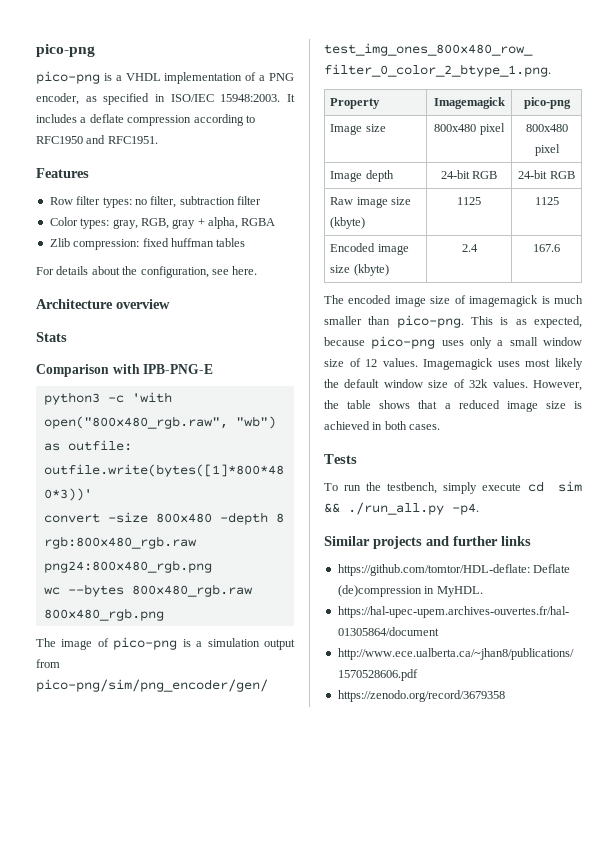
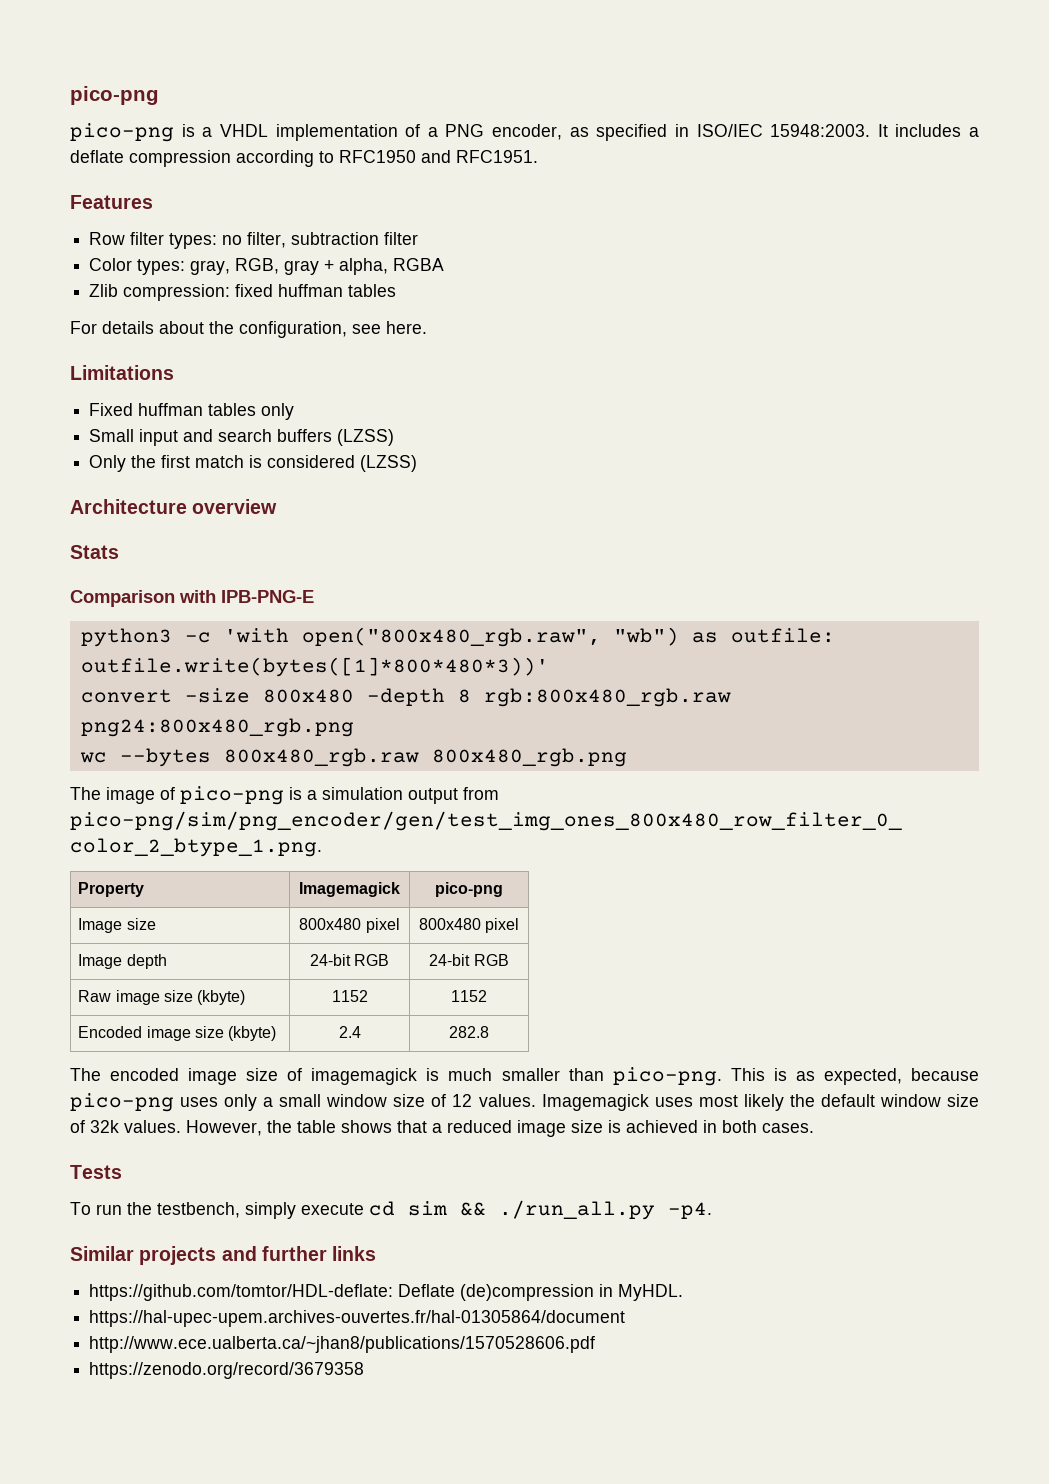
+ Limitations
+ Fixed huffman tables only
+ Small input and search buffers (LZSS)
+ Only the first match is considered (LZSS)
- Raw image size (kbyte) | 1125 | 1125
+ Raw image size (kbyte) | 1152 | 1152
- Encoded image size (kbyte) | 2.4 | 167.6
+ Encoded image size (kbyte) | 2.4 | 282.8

• • • • • • •

# Work instructions
Output the lines from the one with "- Encoded image size (kbyte) | 2.4 | 167.6" to the final line of the entries above, exactly as they stand, please, and nothing else.

# Exercise solution
- Encoded image size (kbyte) | 2.4 | 167.6
+ Encoded image size (kbyte) | 2.4 | 282.8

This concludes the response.